Exercise objective - Set down each line of the records once more, precisely, and omit the pictures.
====
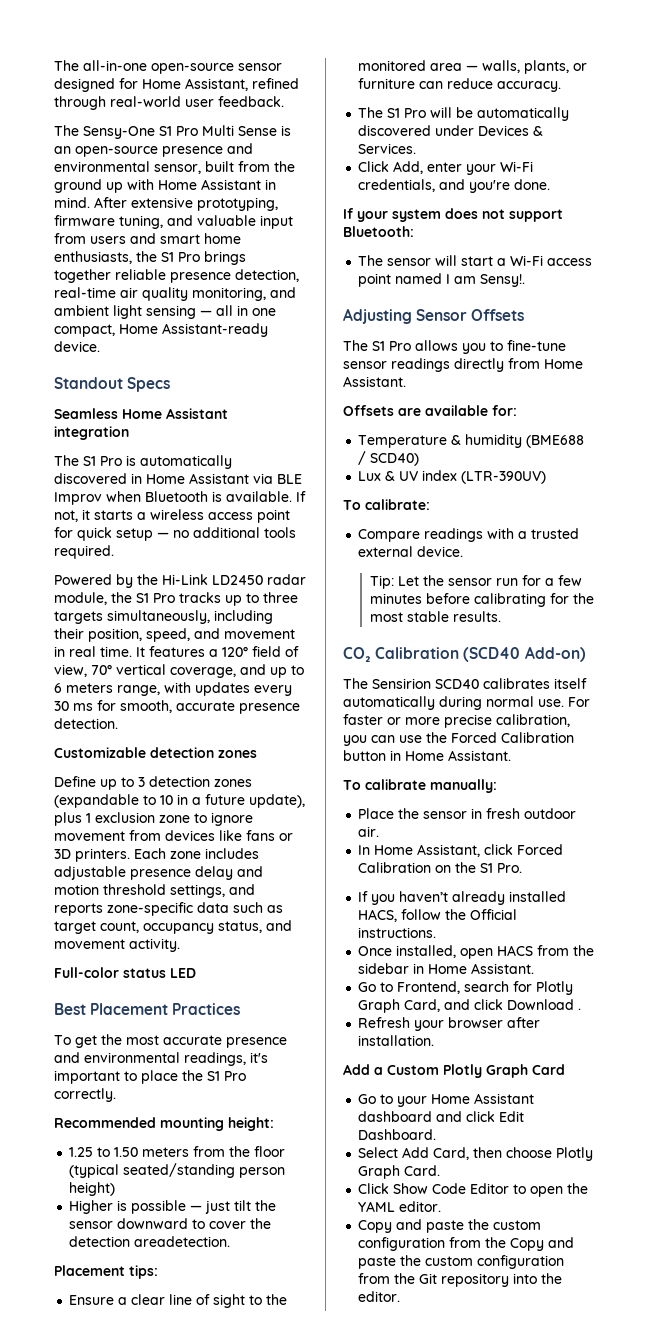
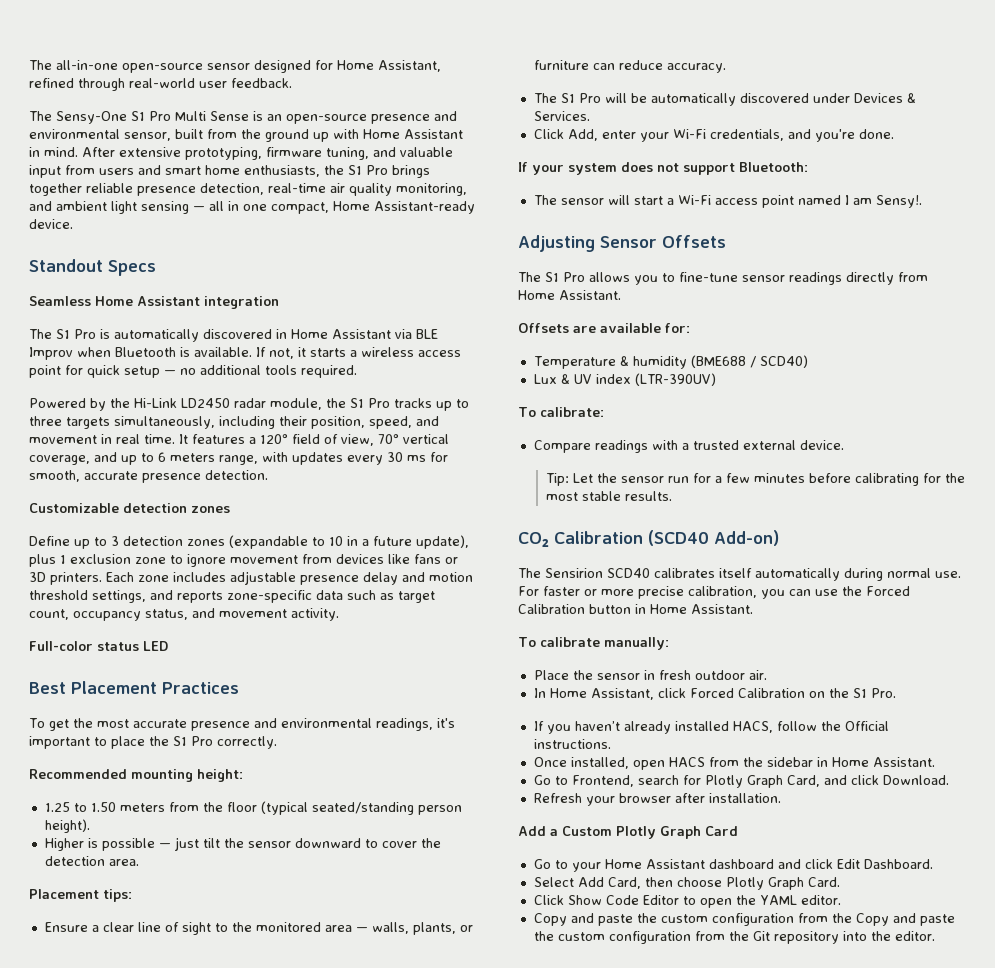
- 1.25 to 1.50 meters from the floor (typical seated/standing person height)
+ 1.25 to 1.50 meters from the floor (typical seated/standing person height).
- Higher is possible — just tilt the sensor downward to cover the detection areadetection.
+ Higher is possible — just tilt the sensor downward to cover the detection area.
- Go to Frontend, search for Plotly Graph Card, and click Download .
+ Go to Frontend, search for Plotly Graph Card, and click Download.

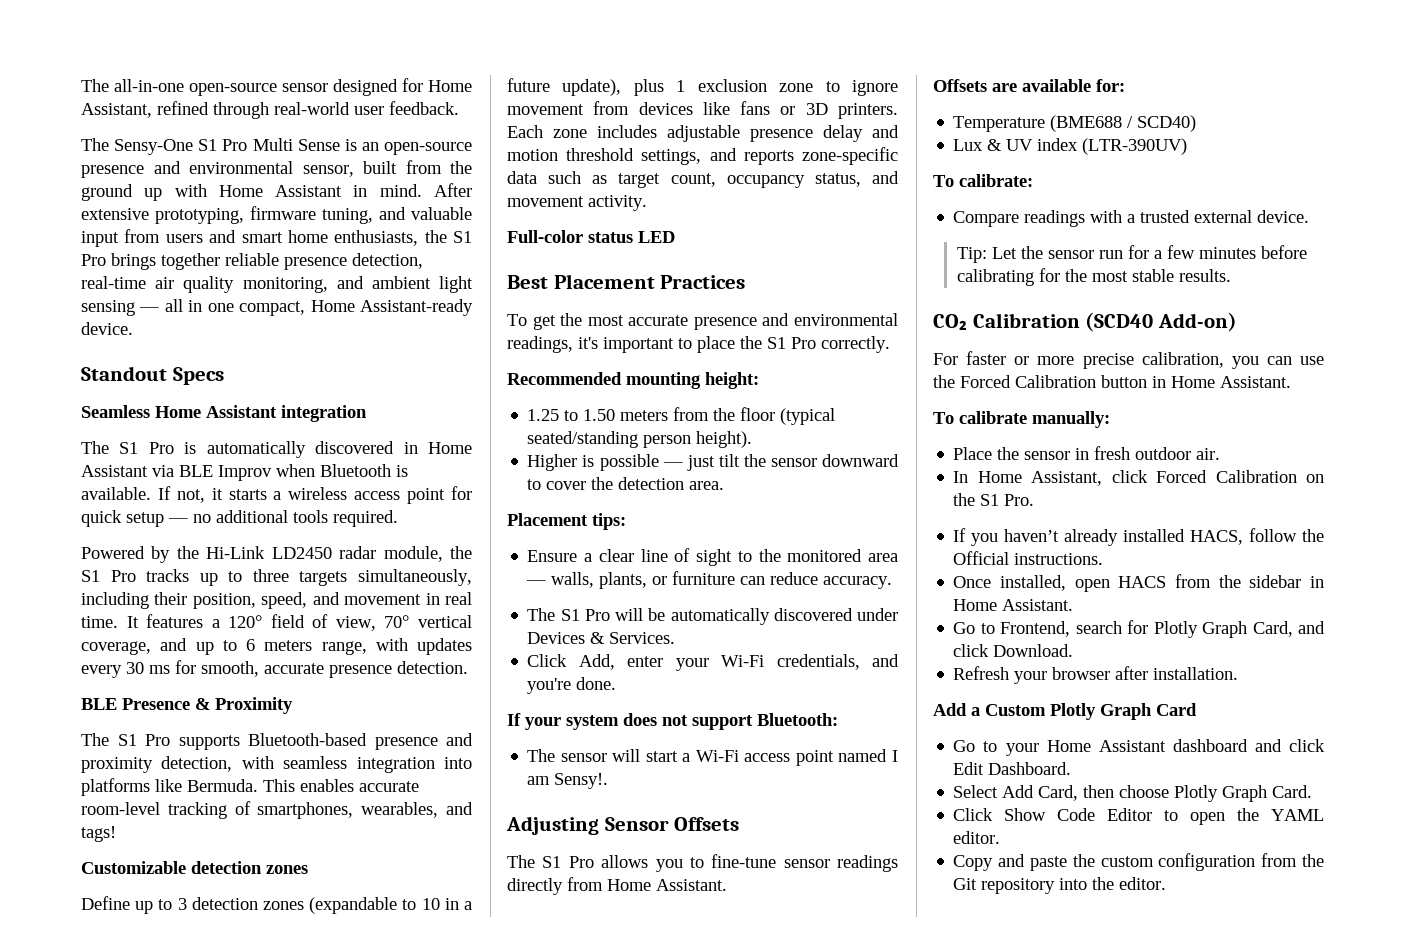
+ BLE Presence & Proximity
+ The S1 Pro supports Bluetooth-based presence and proximity detection, with seamless integration into platforms like Bermuda. This enables accurate room-level tracking of smartphones, wearables, and tags!
- Temperature & humidity (BME688 / SCD40)
+ Temperature (BME688 / SCD40)
- The Sensirion SCD40 calibrates itself automatically during normal use.
- Copy and paste the custom configuration from the Copy and paste the custom configuration from the Git repository into the editor.
+ Copy and paste the custom configuration from the Git repository into the editor.

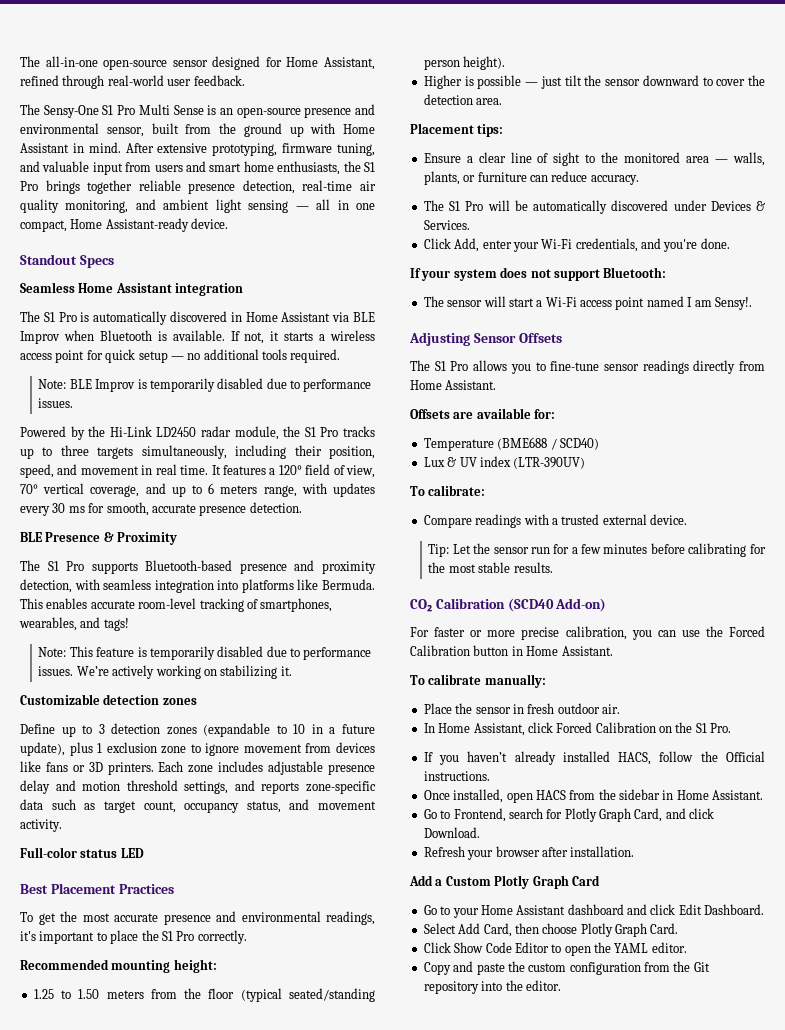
+ Note: BLE Improv is temporarily disabled due to performance issues.
+ Note: This feature is temporarily disabled due to performance issues. We’re actively working on stabilizing it.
====
Answer space -
- 1.25 to 1.50 meters from the floor (typical seated/standing person height)
+ 1.25 to 1.50 meters from the floor (typical seated/standing person height).
- Higher is possible — just tilt the sensor downward to cover the detection areadetection.
+ Higher is possible — just tilt the sensor downward to cover the detection area.
- Go to Frontend, search for Plotly Graph Card, and click Download .
+ Go to Frontend, search for Plotly Graph Card, and click Download.

+ BLE Presence & Proximity
+ The S1 Pro supports Bluetooth-based presence and proximity detection, with seamless integration into platforms like Bermuda. This enables accurate room-level tracking of smartphones, wearables, and tags!
- Temperature & humidity (BME688 / SCD40)
+ Temperature (BME688 / SCD40)
- The Sensirion SCD40 calibrates itself automatically during normal use.
- Copy and paste the custom configuration from the Copy and paste the custom configuration from the Git repository into the editor.
+ Copy and paste the custom configuration from the Git repository into the editor.

+ Note: BLE Improv is temporarily disabled due to performance issues.
+ Note: This feature is temporarily disabled due to performance issues. We’re actively working on stabilizing it.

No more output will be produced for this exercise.